Once the block is in place, I’m flexible about how I use it: during a block set aside for the mentally challenging stuff I might draft a blog post, or outline a bigger project, or even write a long letter to an old friend. If the block is for family time, I won’t know well in advance what we’ll be doing exactly: it might be a family walk, or a bike ride, or playing Uno, or reading a story out loud, or watching Jimmy Fallon clips. It will be together time.
One of those blocks is almost always rest and renewal. This was a big change for me a few years ago, and it makes a huge difference in how our days go. Every afternoon I block out an hour or two during the time when my energy slumps anyway to rest and regroup. These days that might look like reading, working out, (short) phone chats with friends, and a big iced coffee. These things are productive, but that’s not the point.
One more thing about these chunks: unless the babysitter is coming, the times aren’t strictly defined. This loose framework provides structure and flexibility, and it shifts depending on the day. For example, I frequently get together with friends in the afternoons, either by myself or with all the kids, too. I’ve learned that if I have a 2:00 coffee date I just can’t skip over the reading/workout or I’ll go crazy, so I’ll plan for a chunk of time to recharge before or after.
If the forecast says it’s supposed to rain all afternoon, we may move that family bike ride to the morning, during what would normally be a work chunk. I need the structure of a schedule, but since I’m often at home with my four kids, I also need flexibility.
Anchor events and hard stops:
I’ve learned to be deliberate about creating anchor events and hard stops in my days.
The “anchor event” concept come from Laura Vanderkam’s short ebook What the Most Successful People Do on the Weekends. In the book, she suggests planning 5 or so anchor events in your weekend: fun, scheduled activities that provide a structure for your days off. These things happen at a certain place, at a certain time.
Because it’s summer, we have lots of anchor events we’re planning around, and not just on the weekends: summer museum trips, playdates with friends, trips to the park or the zoo or the library. We plan these; we don’t just fit them in, or they might not happen. (Every once in a while we’ll take off on a spontaneous trip somewhere, but more often, if it’s not on the calendar, everyone would rather stay home than venture out in the heat this time of year.)
(Will and I have been talking lately about scheduling more anchor events into our family life, like Sunday adventures, or monthly family dinner dates, but we’re still thinking these through.)
I’m also (trying to) become diligent about protecting the hard stops in my day. At 7:00 a.m., I stop what I’m doing and either get ready to leave home or leave for a run, depending on the day. At noon, we break for lunch. 2 – 4:00 p.m. is my hard stop for mentally demanding work. I get off the computer, no matter what, and the kids have their own rest time to regroup and recharge. At 9:00 p.m., I’m done with the computer for the day. (I’ve been experimenting with making this time 6:00 p.m. but it’s not exactly a “hard stop” yet.)
One more thing about these anchor events and hard stops: they change with the seasons, which I find freeing and frustrating.

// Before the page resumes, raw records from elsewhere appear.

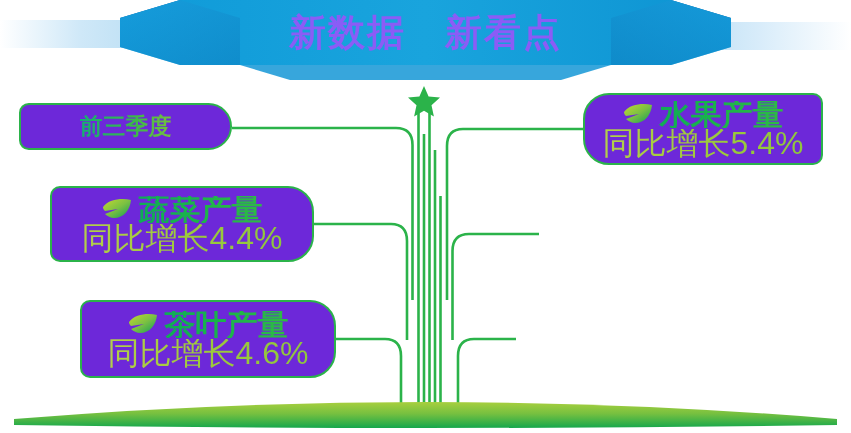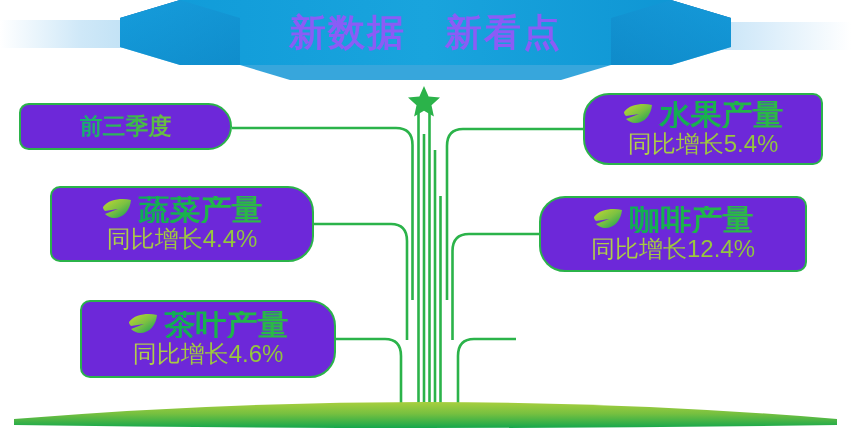--- a/index.html
+++ b/index.html
@@ -74,21 +74,21 @@
     font-weight: bold;
     line-height: 27px;
     white-space: nowrap;
     background: linear-gradient(90deg, #0aa85e 0%, #19b34b 55%, #2fbb45 100%);
     -webkit-background-clip: text;
     background-clip: text;
     color: transparent;
     -webkit-text-fill-color: transparent;
   }
   .card-sub {
-    font-size: 24px;
+    font-size: 32px;
     line-height: 29px;
     white-space: nowrap;
     color: #a4c93a;
     background: linear-gradient(90deg, #b3cf4a 0%, #9ec93c 50%, #8fc63d 100%);
     -webkit-background-clip: text;
     background-clip: text;
     color: transparent;
     -webkit-text-fill-color: transparent;
     margin-top: 1px;
   }
@@ -242,29 +242,20 @@
   <div class="card" id="card-vegetable">
     <div class="card-title">
       <svg class="leaf-icon" viewBox="0 0 30 22">
         <path fill="url(#gLeaf)" d="M1 9 C7 1, 20 0, 29 2 C28 12, 22 20, 12 20 C9 20, 5 18, 3 16 L16 11 L3 13 C1.5 11.8, 1 10.4, 1 9 Z"></path>
       </svg>
       <span>蔬菜产量</span>
     </div>
     <div class="card-sub">同比增长4.4%</div>
   </div>
 
-  <div class="card" id="card-coffee">
-    <div class="card-title">
-      <svg class="leaf-icon" viewBox="0 0 30 22">
-        <path fill="url(#gLeaf)" d="M1 9 C7 1, 20 0, 29 2 C28 12, 22 20, 12 20 C9 20, 5 18, 3 16 L16 11 L3 13 C1.5 11.8, 1 10.4, 1 9 Z"></path>
-      </svg>
-      <span>咖啡产量</span>
-    </div>
-    <div class="card-sub">同比增长12.4%</div>
-  </div>
 
   <div class="card" id="card-tea">
     <div class="card-title">
       <svg class="leaf-icon" viewBox="0 0 30 22">
         <path fill="url(#gLeaf)" d="M1 9 C7 1, 20 0, 29 2 C28 12, 22 20, 12 20 C9 20, 5 18, 3 16 L16 11 L3 13 C1.5 11.8, 1 10.4, 1 9 Z"></path>
       </svg>
       <span>茶叶产量</span>
     </div>
     <div class="card-sub">同比增长4.6%</div>
   </div>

For example: during the winter, I almost always take a walk or go for a run at about 3:00. The sun is high; it’s warm out. That would be torture in July. I won’t deny that these seasonal changes are hard for me to get used to and it’s easy to fall off track when things change. Knowing it’s tough helps me adapt.
A daily rhythm should help, not hinder, and I appreciate the flexibility to adjust as needed. But it often seems that it’s time to change things up just when things finally start clicking, and it’s easy to fall off track when things change. Just knowing this is tough helps me adapt, but it’s still tricky.
What big-picture concepts help YOU plan your days? When it comes to planning your schedule, what are your pain points?